Cuts to public service jobs are both unfair and misguided
Police Commissioner, Karl O'Callaghan has dropped a pre-budget prophecy that he expects hundreds of jobs will need to be cut from the WA Police Service, a quarter of which is made up of public servants.
"Given that [WA Police] has 75 per cent of its income tied up with wages, one of the only ways of meeting future budgets will be to reduce the number of employees," Commissioner O'Callaghan told ABC News.
The Commissioner pointed out that about a quarter of the police workforce are public servants, and that any cuts to the workforce would result in a reduction in policing services.
Toni Walkington spoke to ABC News this afternoon about the impact on services, pointing out that the public service has already paid the price to the tune of 10,000 jobs over the past decade.
"Cuts to public service jobs are both unfair and misguided," Toni told ABC News.
"Unfair because the public service has been doing it tough for the past ten years, with more than ten thousand jobs gone from the public service.
"Misguided because what this means is that police officers will have to undertake more administrative tasks and will be doing less of what they are actually paid to do. It doesn't make sense."
Members have told us that it is commonplace for sworn Officers to undertake administrative duties instead of being out in the community performing regular policing duties.
In some instances Officers being paid the equivalent of a PSGOGA Level 6 are being pulled from the streets to do Level 2 administrative work, because those positions were abolished under the Barnett government.
The following is the full interview with Francis Bell.
Francis: Why do you think public servants are the ones who are targeted first when it comes to cuts to the workforce?
Toni: I think they are seen as an easy target because the work they do is not always in uniform, the work they do is not always high profile. The work they do is often about prevention, about the long term solutions to problems in society. The work our members do is often unseen, but it certainly tough difficult work. It is because the work they do is not seen directly by people, those jobs are seen as an easy target by politicians.
The police minister said today that every portfolio will have to endure some painful cuts that are coming in the budget, but it will be her best endeavour not to affect front line services with WA Police, do you think that is possible?
Toni: It depends on what they mean by front line services, it's such a vague term that it is next to useless. What we say is they should be investing in prevention. That is the way that we will get less children in state care, we will see less people in prison, there will be less offending and therefore we will need less police. In the end, it is about ensuring that you invest in things that are going to work, that doesn’t mean cutting public services. It just doesn’t make sense, we need to invest in those services.
The commissioner says it will be up to his successor Chris Dawson to make the decision about where cuts are made, when the budget is handed down will you be making any particular representations to him about quarantining public servants in WA police?

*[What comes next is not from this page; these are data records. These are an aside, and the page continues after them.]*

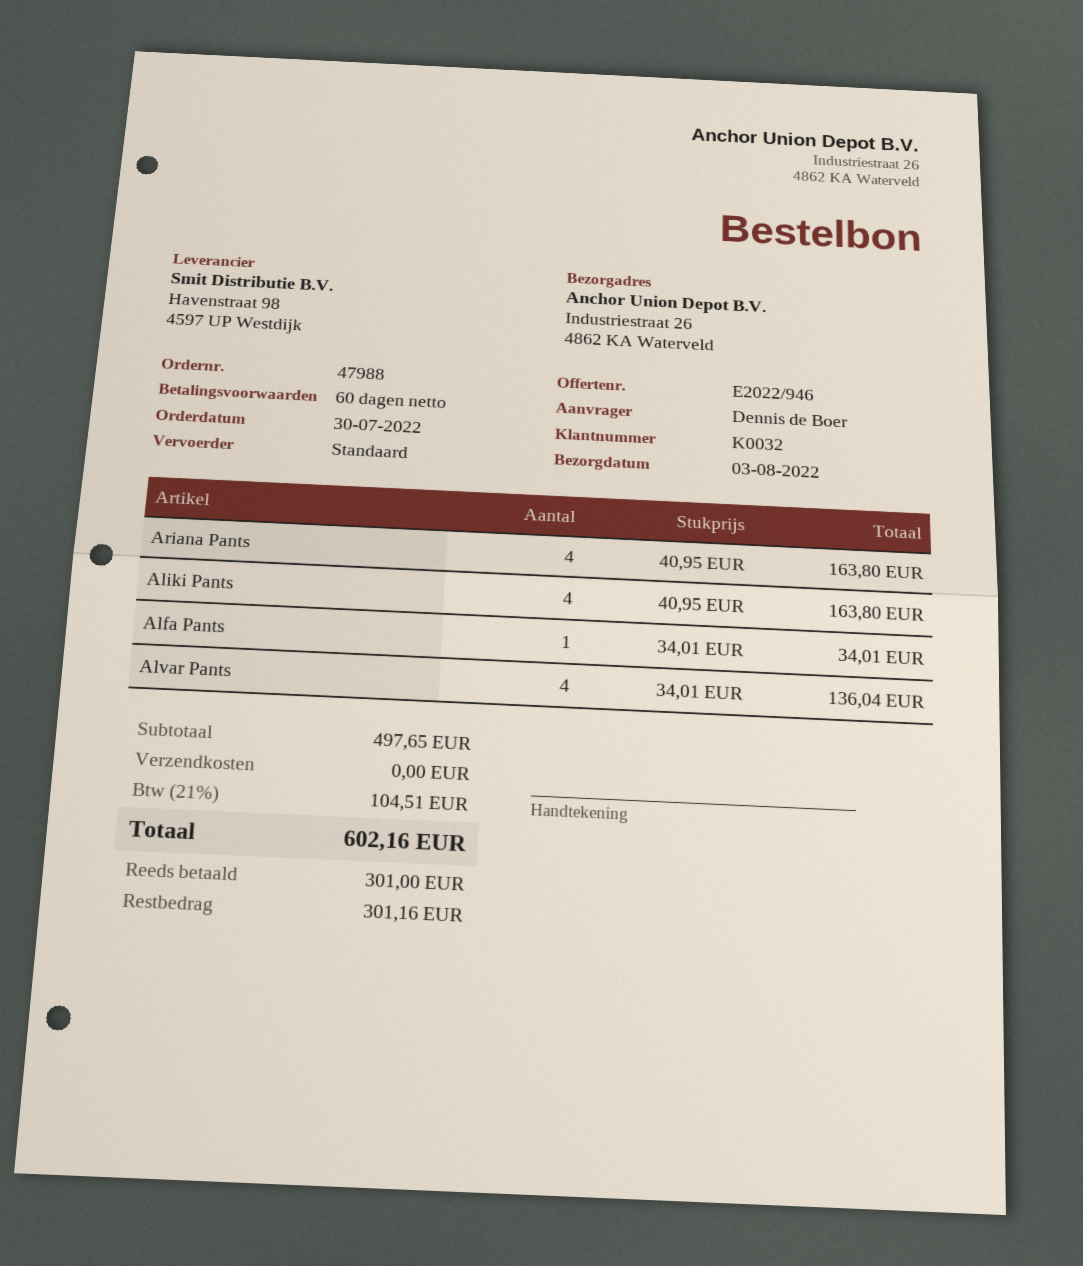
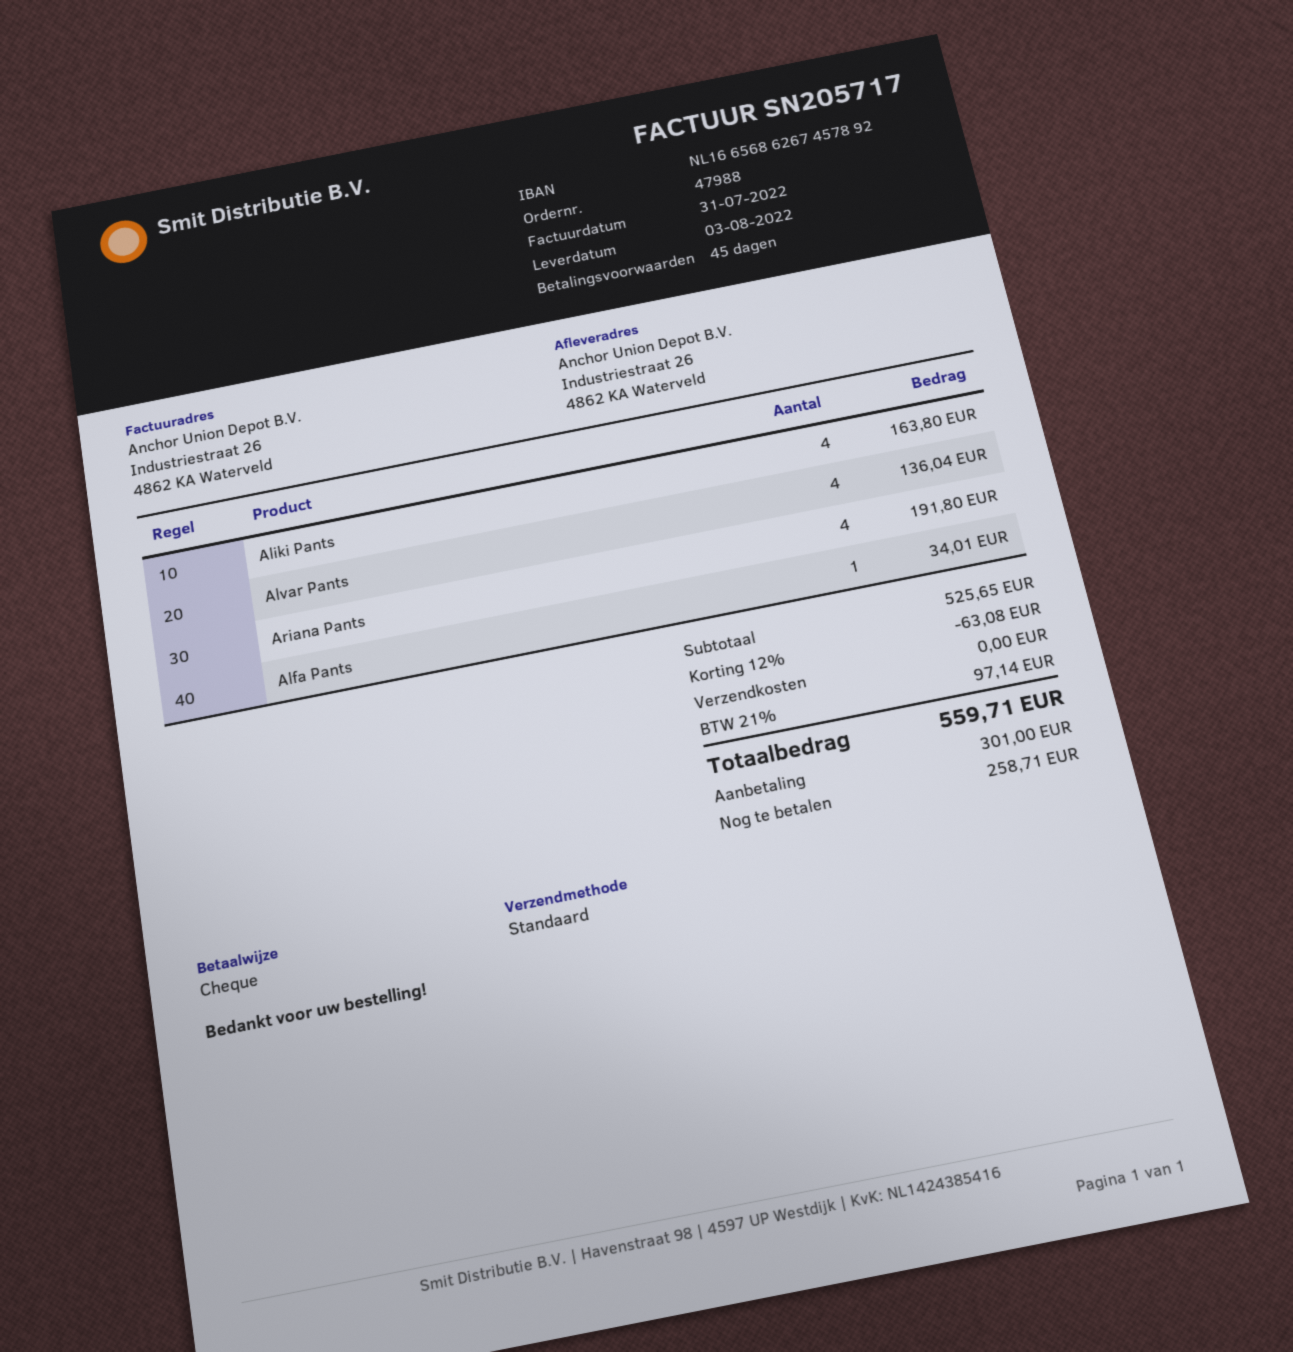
payment terms: 60 days -> 45 days
Ariana Pants: 4 for 163.80 -> 4 for 191.80
subtotal: 497.65 -> 525.65
discount: none -> 12% = 63.08
tax: 21% = 104.51 -> 21% = 97.14
total: 602.16 -> 559.71
balance: 301.16 -> 258.71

Toni: We have been pleading with him, amongst many others, that they don’t cut services. They cannot cut public servant’s jobs. It would be highly unfair after consistently cutting jobs in the public service for the past ten years. It is misguided and unfair.
What does it mean for the public if those jobs are cut?
Toni: Clearly, the public get less services; they will have to wait longer, there will be larger queues, things don’t get done, things fall through the cracks, there are gaps and that is what will happen.
And if more police are taken from the front line into administrative roles, do you see the potential to affect public safety?
Toni: Well certainly, that is what police often express concern about, that they need to be doing the job they are actually employed to do, that they are trained to do, and that they are paid to do. It doesn’t make sense to then take the work from public servants and give that to police officers.
What about the argument from the government that finances are so dire that they are being forced to make these tough decisions?
Toni: Certainly, the finances are not in good shape in Western Australia, however there are indications that this is beginning to change. They need to look at revenue and have a really long look at what our revenue options are and address that. There are many options to consider.